» **Task statement**:
Read the data, and whenever a line holds the word "height", report that line.

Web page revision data

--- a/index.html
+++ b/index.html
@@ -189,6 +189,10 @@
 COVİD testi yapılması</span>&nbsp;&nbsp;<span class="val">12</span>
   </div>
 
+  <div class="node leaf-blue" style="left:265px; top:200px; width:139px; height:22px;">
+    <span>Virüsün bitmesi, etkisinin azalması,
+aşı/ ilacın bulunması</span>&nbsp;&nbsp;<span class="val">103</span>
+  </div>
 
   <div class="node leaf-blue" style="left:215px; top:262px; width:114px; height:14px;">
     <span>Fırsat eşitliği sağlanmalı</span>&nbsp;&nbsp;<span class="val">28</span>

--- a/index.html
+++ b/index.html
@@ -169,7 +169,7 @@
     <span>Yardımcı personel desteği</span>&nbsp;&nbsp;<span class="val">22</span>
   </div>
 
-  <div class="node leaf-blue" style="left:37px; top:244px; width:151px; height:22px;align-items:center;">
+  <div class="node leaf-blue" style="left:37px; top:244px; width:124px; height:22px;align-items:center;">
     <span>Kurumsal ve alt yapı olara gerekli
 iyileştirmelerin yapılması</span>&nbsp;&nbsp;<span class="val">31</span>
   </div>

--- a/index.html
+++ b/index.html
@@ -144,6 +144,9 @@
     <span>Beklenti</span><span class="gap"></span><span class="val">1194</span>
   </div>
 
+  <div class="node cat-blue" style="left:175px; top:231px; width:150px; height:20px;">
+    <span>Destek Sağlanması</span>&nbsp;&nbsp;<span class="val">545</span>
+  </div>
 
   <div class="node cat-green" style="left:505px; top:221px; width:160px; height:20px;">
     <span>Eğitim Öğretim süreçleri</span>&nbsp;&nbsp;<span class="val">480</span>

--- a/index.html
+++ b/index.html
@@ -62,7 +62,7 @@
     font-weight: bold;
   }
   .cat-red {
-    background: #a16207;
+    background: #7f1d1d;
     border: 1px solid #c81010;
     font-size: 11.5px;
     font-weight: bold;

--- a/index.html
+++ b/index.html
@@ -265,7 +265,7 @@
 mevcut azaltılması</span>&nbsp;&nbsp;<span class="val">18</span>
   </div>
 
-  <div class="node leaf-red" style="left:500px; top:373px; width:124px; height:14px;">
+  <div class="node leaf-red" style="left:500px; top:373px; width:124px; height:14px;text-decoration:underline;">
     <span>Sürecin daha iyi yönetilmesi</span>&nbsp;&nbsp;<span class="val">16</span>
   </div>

» **Expected answer**:
+  <div class="node leaf-blue" style="left:265px; top:200px; width:139px; height:22px;">
   <div class="node leaf-blue" style="left:215px; top:262px; width:114px; height:14px;">
-  <div class="node leaf-blue" style="left:37px; top:244px; width:151px; height:22px;align-items:center;">
+  <div class="node leaf-blue" style="left:37px; top:244px; width:124px; height:22px;align-items:center;">
+  <div class="node cat-blue" style="left:175px; top:231px; width:150px; height:20px;">
   <div class="node cat-green" style="left:505px; top:221px; width:160px; height:20px;">
-  <div class="node leaf-red" style="left:500px; top:373px; width:124px; height:14px;">
+  <div class="node leaf-red" style="left:500px; top:373px; width:124px; height:14px;text-decoration:underline;">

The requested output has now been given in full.